» Exercise goal
Would you please set down the lines of the data from the one containing "subtotal: 230.00 -> 232.71" to the final line, exactly and only those?

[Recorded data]
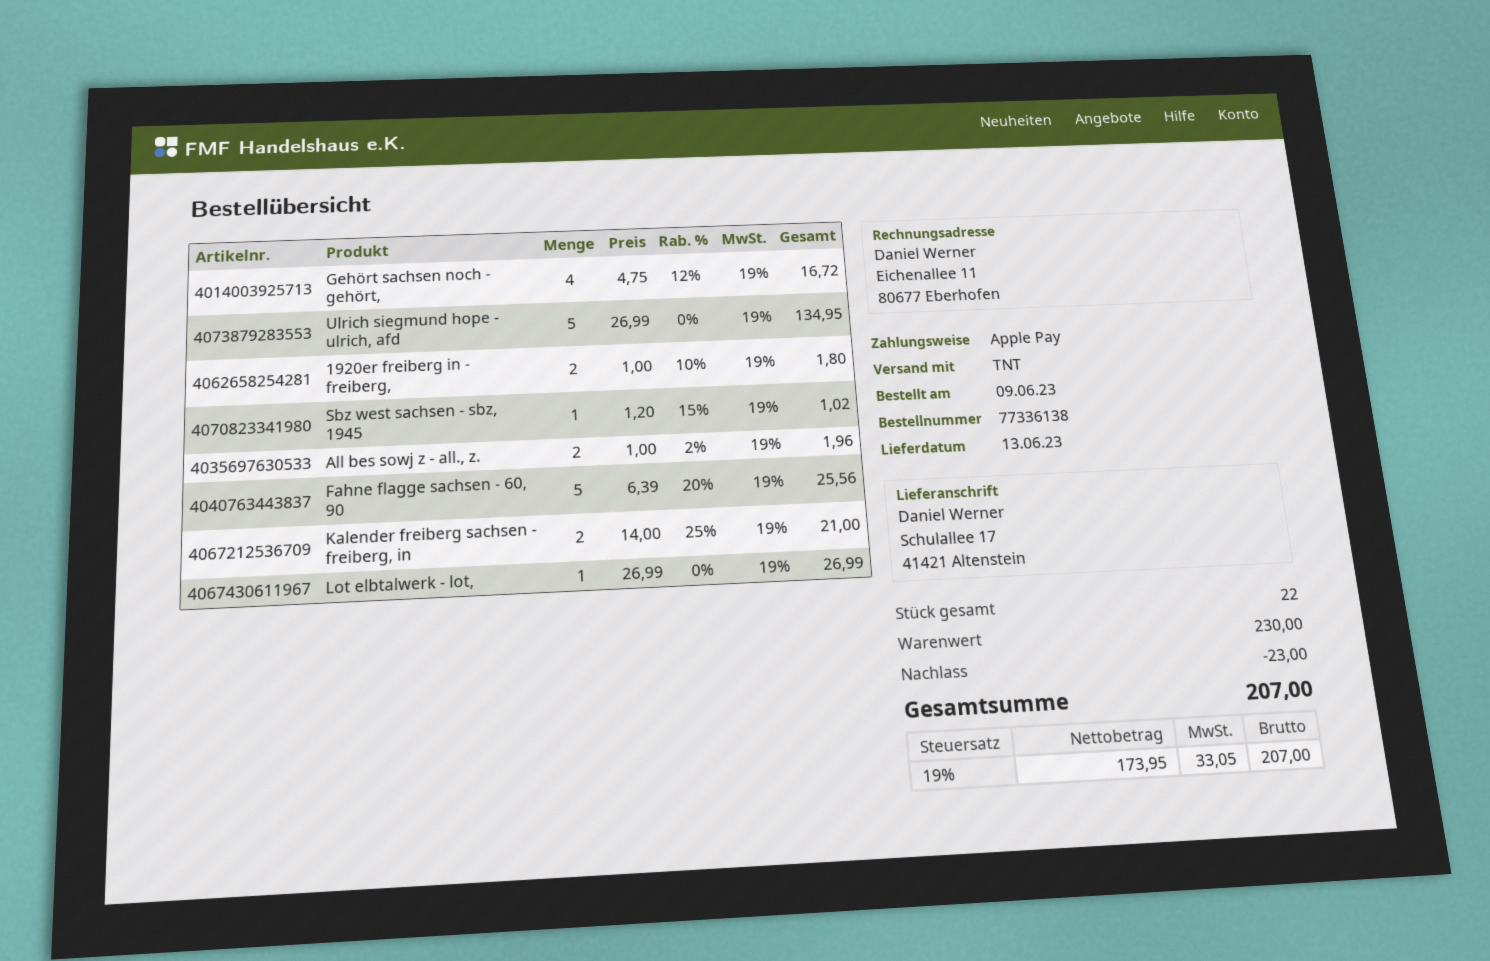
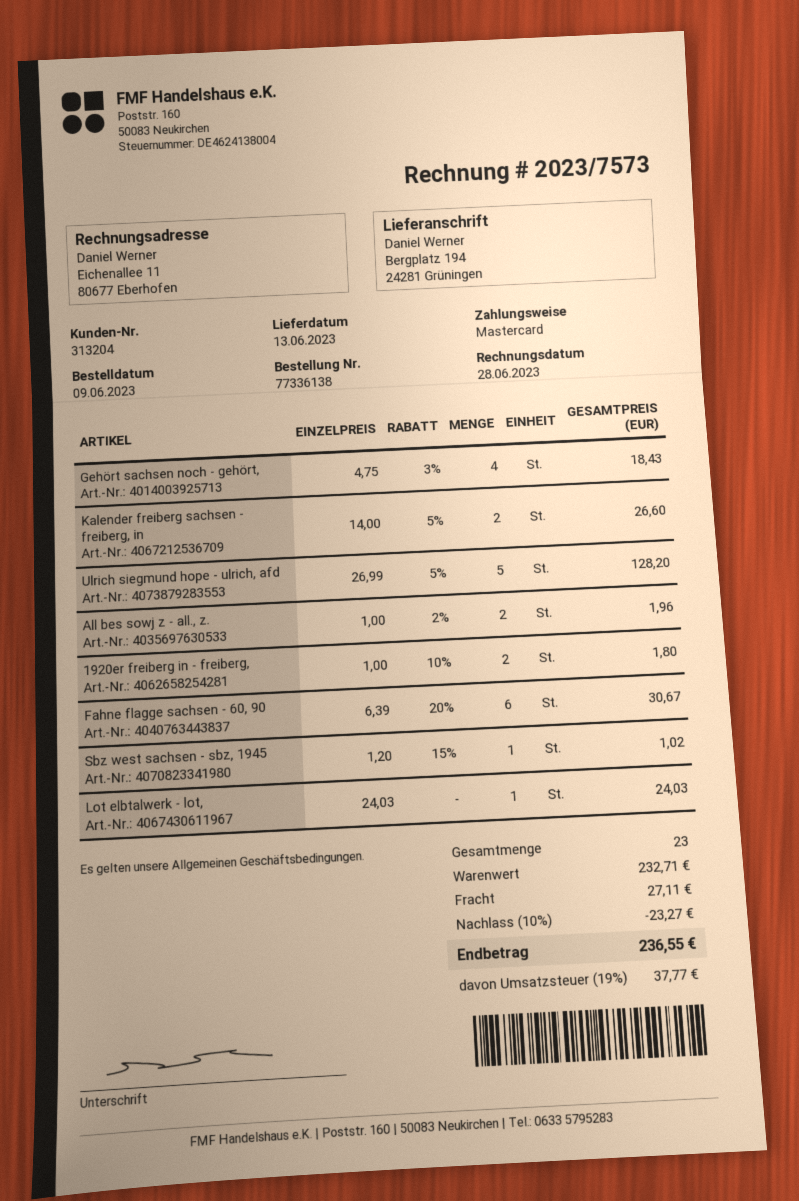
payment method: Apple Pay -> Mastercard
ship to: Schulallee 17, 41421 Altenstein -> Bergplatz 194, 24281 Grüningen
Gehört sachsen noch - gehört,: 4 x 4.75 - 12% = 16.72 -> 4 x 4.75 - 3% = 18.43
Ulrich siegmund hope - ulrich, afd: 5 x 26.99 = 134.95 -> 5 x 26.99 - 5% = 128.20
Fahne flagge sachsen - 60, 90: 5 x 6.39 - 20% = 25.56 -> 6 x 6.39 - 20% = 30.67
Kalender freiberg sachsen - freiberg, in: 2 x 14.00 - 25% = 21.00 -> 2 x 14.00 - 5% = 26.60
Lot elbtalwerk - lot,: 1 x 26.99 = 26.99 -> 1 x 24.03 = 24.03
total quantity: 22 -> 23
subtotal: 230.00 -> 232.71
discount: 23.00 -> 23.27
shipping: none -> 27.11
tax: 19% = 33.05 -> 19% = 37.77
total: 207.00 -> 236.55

» Worked solution
subtotal: 230.00 -> 232.71
discount: 23.00 -> 23.27
shipping: none -> 27.11
tax: 19% = 33.05 -> 19% = 37.77
total: 207.00 -> 236.55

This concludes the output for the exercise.